Jika dikonversi dengan kerasnya perpecahan anak-anak Bangsa sekarang atas nama ajaran agama, tengok tetua-tetua kita, seorang Sultan, seorang Habib, para ulama besar yang menulis Quran 30 juz pakai tulis tangan, kok bisa mengijinkan pendirian Gereja? Begitupula mereka para “ulama” nashrani, memfungsikan gereja itu bukan hanya untuk orang Belanda saja, juga untuk pribumi/pendatang yang beragama katolik atau bukan untuk belajar. Belajar bertani, bertukang, menjahit, dll. Demikianlah kebijaksanaan yang sama diteruskan Sultan-Sultan pada periode berikutnya.
Kita simpulkan dulu ya. Sampai di sini ada pahala. Ada kebaikan. Ada unsur pahlawan. Yakni kebaikan toleransi, artinya suatu bentuk kepahlawanan. Di mana zaman sekarang amat sangat dibutuhkan.
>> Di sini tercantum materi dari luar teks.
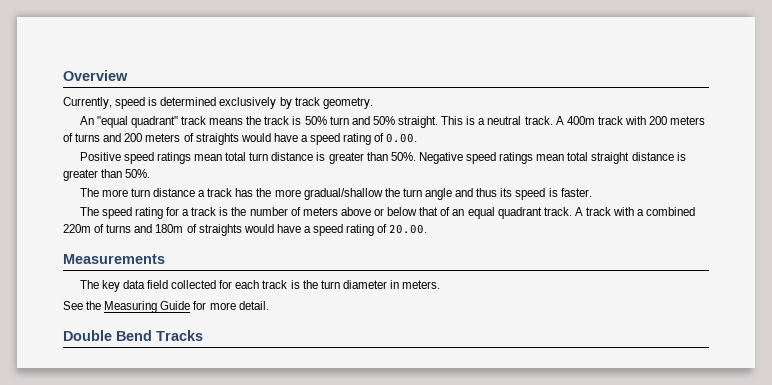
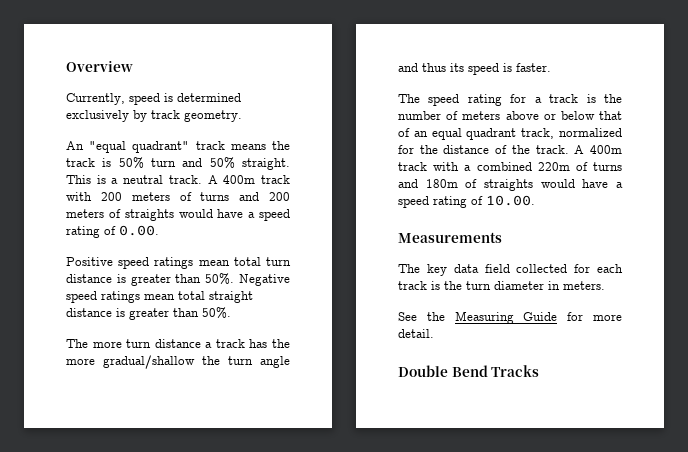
[543,207,583,216] track. A -> [521,128,622,139] [398,145,622,154] track, normalized for the distance of the track. A 400m
[389,224,428,234] 20.00. -> [486,195,535,206] 10.00.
Di wilayah yang Indonesia sekarang, Belanda sendiri menetapkan sifat hubungan kewilayahan ada dua. Ada yang bersifat mutlak mereka berkuasa menggunakan hukum kolonial. Ada juga bersifat zelfbesturen, di mana wilayah tersebut penguasa hukum menggunakan pribumi setempat. Inilah kerajaan-kerajaan yang masih berjalan di masa Hindia Belanda tersebut. Termasuk Kesultanan Qadriyah.
Jadi hubungan antara Kesultanan dengan Belanda sifatnya bilateral. Sesuatu yang halal sampai sekarang. Konsekuensi hubungan bilateral itu tentu saja bisa saling menguntungkan, bisa juga satu untung satu rugi, terkadang juga melahirkan konflik, lalu berperang. Ini sangat mudah dipahami.
Memang dalam sudut pandang wilayah kolonial, bagi Indonesia saat ini mudah sekali menentukan siapa pahlawan. Yakni yang melawan Belanda. Misalnya ada pribumi yang menolak, lalu memberontak atas kerja rodi, dia perang terhadap Belanda. Jadilah pahlawan.